Tuesday, March 08, 2016

Salmon and Fennel Salade Composé

Only just March but a blog about salad? Seriously not madness.

I've been away for a few weeks, in part to celebrate my delightful nieces' 21st birthday in Australia, and have loved the sunshine and abundance of light in the other hemisphere. February days of 28 degrees and blue skies is the definition of bliss after a January of 10 degrees and drizzle. The man was busy busy at work and unable to join me, so I left the freezer full of lovely things in handy tubs and flew out late one Saturday night. I came back this week to a much depleted freezer and a man offering salad as the number one suggestion for what he'd most like to eat. So happy to oblige.
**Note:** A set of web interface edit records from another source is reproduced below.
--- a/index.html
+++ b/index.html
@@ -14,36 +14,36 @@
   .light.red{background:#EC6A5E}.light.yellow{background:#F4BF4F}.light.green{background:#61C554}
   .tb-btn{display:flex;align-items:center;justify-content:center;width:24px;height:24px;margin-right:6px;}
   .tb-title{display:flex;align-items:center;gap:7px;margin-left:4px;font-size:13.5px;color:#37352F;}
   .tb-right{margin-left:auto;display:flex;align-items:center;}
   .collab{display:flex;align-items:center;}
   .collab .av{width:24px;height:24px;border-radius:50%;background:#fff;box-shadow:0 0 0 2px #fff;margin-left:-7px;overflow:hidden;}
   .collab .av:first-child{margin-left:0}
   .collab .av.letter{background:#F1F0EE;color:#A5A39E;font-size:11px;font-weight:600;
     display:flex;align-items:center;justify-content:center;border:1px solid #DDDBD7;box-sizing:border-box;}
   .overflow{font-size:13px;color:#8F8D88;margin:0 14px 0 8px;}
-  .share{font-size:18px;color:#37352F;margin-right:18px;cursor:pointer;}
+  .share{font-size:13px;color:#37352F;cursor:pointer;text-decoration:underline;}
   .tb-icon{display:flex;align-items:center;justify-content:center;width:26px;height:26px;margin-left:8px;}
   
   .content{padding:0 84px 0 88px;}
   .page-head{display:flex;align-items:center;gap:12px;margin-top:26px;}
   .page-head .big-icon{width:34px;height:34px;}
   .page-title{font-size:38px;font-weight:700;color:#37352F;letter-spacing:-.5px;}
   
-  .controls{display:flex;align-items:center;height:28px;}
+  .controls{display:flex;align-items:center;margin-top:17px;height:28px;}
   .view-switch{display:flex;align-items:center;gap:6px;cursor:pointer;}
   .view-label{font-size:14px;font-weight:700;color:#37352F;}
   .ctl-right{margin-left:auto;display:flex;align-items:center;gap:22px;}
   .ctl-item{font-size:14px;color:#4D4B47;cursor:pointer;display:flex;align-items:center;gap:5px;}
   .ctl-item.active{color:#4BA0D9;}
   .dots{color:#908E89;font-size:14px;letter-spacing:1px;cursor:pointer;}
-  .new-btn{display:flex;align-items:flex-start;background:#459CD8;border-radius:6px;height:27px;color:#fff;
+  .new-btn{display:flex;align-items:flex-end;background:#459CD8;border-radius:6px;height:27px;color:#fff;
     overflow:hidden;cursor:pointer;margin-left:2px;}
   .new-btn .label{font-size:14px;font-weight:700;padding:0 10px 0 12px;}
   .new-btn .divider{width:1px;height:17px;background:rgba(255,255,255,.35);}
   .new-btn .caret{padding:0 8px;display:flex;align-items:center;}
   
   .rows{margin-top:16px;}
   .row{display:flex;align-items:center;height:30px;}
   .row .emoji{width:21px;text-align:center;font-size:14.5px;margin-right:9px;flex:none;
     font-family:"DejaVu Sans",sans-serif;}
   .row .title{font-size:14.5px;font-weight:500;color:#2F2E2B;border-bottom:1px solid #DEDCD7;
In every cafe and every brasserie in every village and every town in France the menu includes a  -usually a list of - salade composé. Best known is probably salade nicoise, the lovely laying out of crisp lettuce leaves to be topped with a spoonful of tuna in the centre surrounded by tomato slices, a tangle of limpid green beans, delicate slices of hard boiled egg and a scattering of salty black olives, all of it generously drizzled with vinaigrette. Add a chunk of crusty bread and you have a really fine meal, a fabulous array of colours, flavours and textures that are a thing of beauty. The sum greater than its individual parts - a really satisfying dinner any time of year, simple, healthy and filling (but not fattening). I am a fan.
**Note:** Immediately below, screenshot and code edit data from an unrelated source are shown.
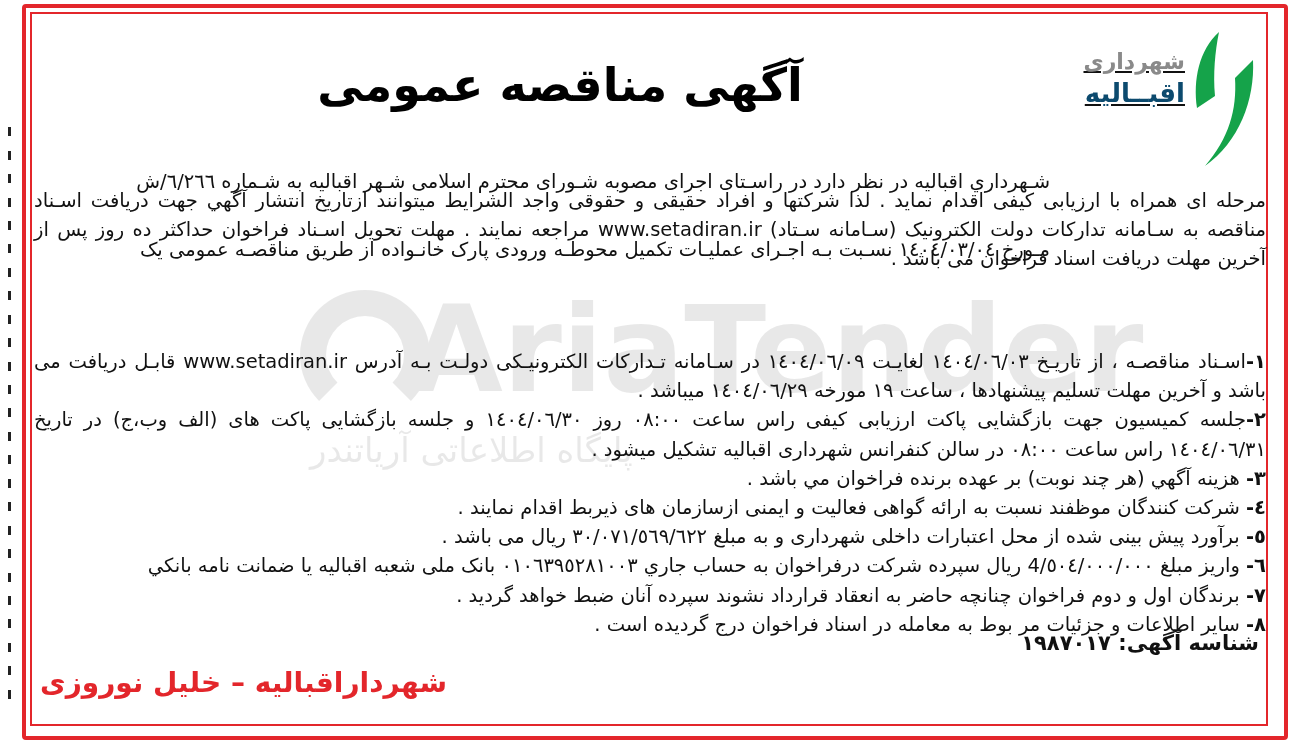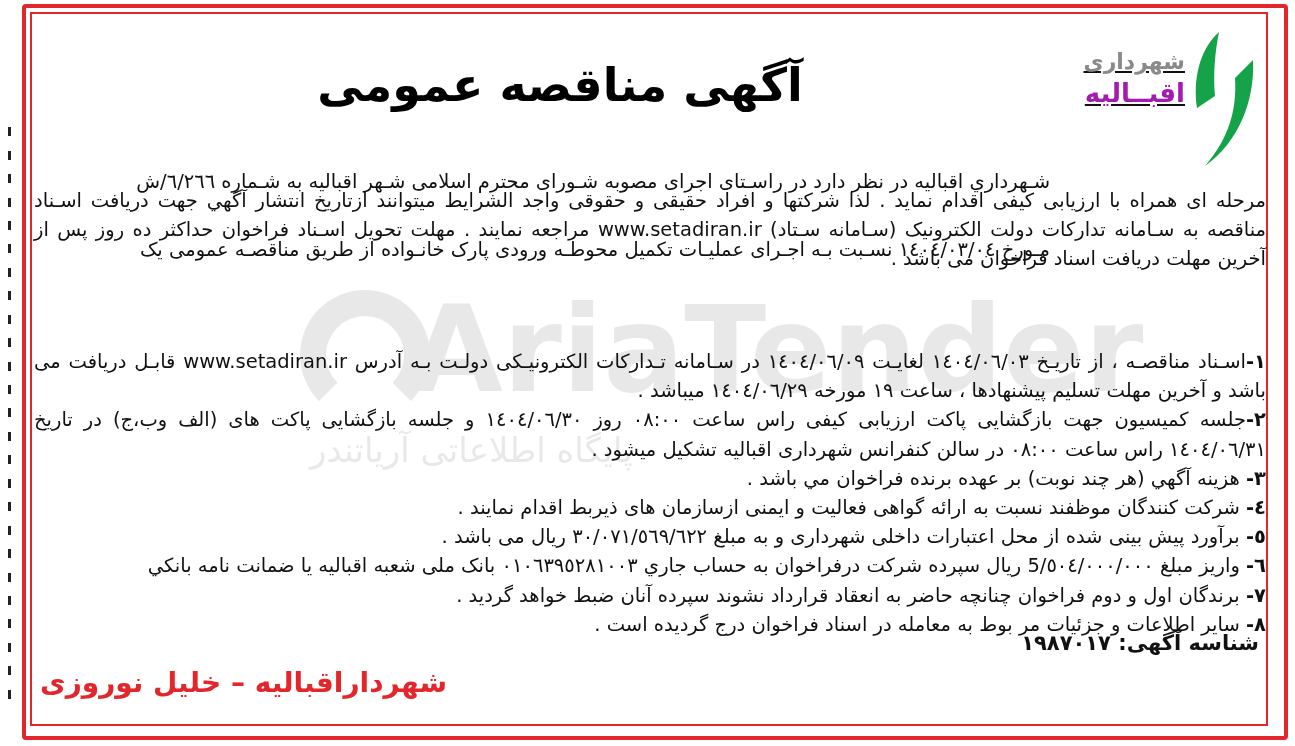--- a/index.html
+++ b/index.html
@@ -21,21 +21,21 @@
     border: 2px solid #e3262b; box-sizing: border-box; background: #fff;
   }
   .logo {
     position: absolute; right: 40px; top: 30px; width: 200px; height: 140px;
   }
   .logo-text {
     position: absolute; right: 70px; top: 18px; text-align: right; direction: rtl;
     font-family: "DejaVu Sans", sans-serif; font-weight: bold; line-height: 1.3; text-decoration: underline;
   }
   .logo-text .l1 { color: #8a8a8a; font-size: 22px; }
-  .logo-text .l2 { color: #a21caf; font-size: 26px; }
+  .logo-text .l2 { color: #0c4a6e; font-size: 26px; }
   .logo-mark { position: absolute; right: 0; top: 0; width: 66px; height: 140px; }
   .title {
     position: absolute; left: 300px; top: 58px; width: 520px; text-align: center; direction: rtl;
     font-size: 46px; font-weight: bold; color: #000; letter-spacing: 1px;
   }
   .body-text {
     position: absolute; left: 34px; top: 128px; width: 1016px; direction: rtl; text-align: justify;
     font-size: 19.5px; line-height: 29.2px; color: #111;
   }
   .intro { text-align-last: right; margin-top: 39px; }
@@ -110,21 +110,21 @@
   <div class="intro">مـورخ ١٤٠٤/٠٣/٠٤ نسـبت بـه اجـرای عملیـات تکمیل محوطـه ورودی پارک خانـواده از طریق مناقصـه عمومی یک</div>
 </div>
 <div class="intro-wide">مرحله ای همراه با ارزیابی کیفی اقدام نماید . لذا شرکتها و افراد حقیقی و حقوقی واجد الشرایط میتوانند ازتاریخ انتشار آگهي جهت دریافت اسـناد مناقصه به سـامانه تدارکات دولت الکترونیک (سـامانه سـتاد)  www.setadiran.ir مراجعه نمایند . مهلت تحویل اسـناد فراخوان حداکثر ده روز پس از آخرین مهلت دریافت اسناد فراخوان می باشد .</div>
 
 <div class="items">
   <div class="item"><span class="num">١-</span><span>اسـناد مناقصـه ، از تاریـخ ١٤٠٤/٠٦/٠٣ لغایـت ١٤٠٤/٠٦/٠٩ در سـامانه تـدارکات الکترونیـکی دولـت بـه آدرس www.setadiran.ir قابـل دریافت می باشد و آخرین مهلت تسلیم پیشنهادها ، ساعت  ١٩ مورخه  ١٤٠٤/٠٦/٢٩ میباشد .</span></div>
   <div class="item"><span class="num">٢-</span><span>جلسه کمیسیون جهت بازگشایی پاکت ارزیابی کیفی راس ساعت ٠٨:٠٠ روز ١٤٠٤/٠٦/٣٠  و جلسه بازگشایی پاکت های (الف وب،ج) در تاریخ ١٤٠٤/٠٦/٣١ راس ساعت ٠٨:٠٠ در سالن کنفرانس شهرداری اقبالیه تشکیل میشود .</span></div>
   <div class="item"><span class="num">٣-</span><span> هزینه آگهي (هر چند نوبت) بر عهده برنده فراخوان مي باشد .</span></div>
   <div class="item"><span class="num">٤-</span><span> شرکت کنندگان موظفند نسبت به ارائه گواهی فعالیت و ایمنی ازسازمان های ذیربط اقدام نمایند .</span></div>
   <div class="item"><span class="num">٥-</span><span>  برآورد پیش بینی شده از محل اعتبارات داخلی شهرداری و به مبلغ  ٣٠/٠٧١/٥٦٩/٦٢٢  ریال می باشد .</span></div>
-  <div class="item"><span class="num">٦-</span><span> واریز مبلغ 5/٥٠٤/٠٠٠/٠٠٠   ریال سپرده شرکت درفراخوان  به حساب جاري ٠١٠٦٣٩٥٢٨١٠٠٣ بانک ملی شعبه اقبالیه یا ضمانت نامه بانکي</span></div>
+  <div class="item"><span class="num">٦-</span><span> واریز مبلغ 4/٥٠٤/٠٠٠/٠٠٠   ریال سپرده شرکت درفراخوان  به حساب جاري ٠١٠٦٣٩٥٢٨١٠٠٣ بانک ملی شعبه اقبالیه یا ضمانت نامه بانکي</span></div>
   <div class="item"><span class="num">٧-</span><span> برندگان اول و دوم فراخوان چنانچه حاضر به انعقاد قرارداد نشوند سپرده آنان ضبط خواهد گردید .</span></div>
   <div class="item"><span class="num">٨-</span><span> سایر اطلاعات و جزئیات مر بوط به معامله در اسناد فراخوان درج گردیده است .</span></div>
 </div>
 
 <div class="ad-id">
   <span>شناسه آگهی:</span>
   <span>١٩٨٧٠١٧</span>
 </div>
 
 <div class="signature">شهرداراقبالیه – خلیل نوروزی</div>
There are many variations of this lovely dish, to some extent limited only by imagination and available ingredients. The defining characteristic is that the salad is composed - assembled from a variety of mini salads for the diners delectation rather than all tossed together making every bite uniform. With salade composé every bite is different as the various tasty elements come together in each mouthful making it a joy to eat. Try bitter chicory with sharp and creamy blue cheese and sweet slices of pear or oak leaf topped with beetroot and rare slices of pigeon breast and a scattering of toasted walnuts. One of my French café favourites is salade chèvre chaud - light greens topped with oozing warm goat's cheese, raisins and a light honey dressing. Add a hunk of crusty bread to achieve perfection.

My salad of choice this week was ready in ten minutes. After minimal peeling and chopping, no cooking at all and just the one tin to open, I presented a delightful assembly of baby gem topped with crisp fennel, cucumber and mixed sprouts, a burst of colour from crunchy slices of red pepper finished with a generous portion of tinned salmon and a drizzle of classic vinaigrette - seasoned olive oil and lemon juice mixed 3:1. Don't forget the bread!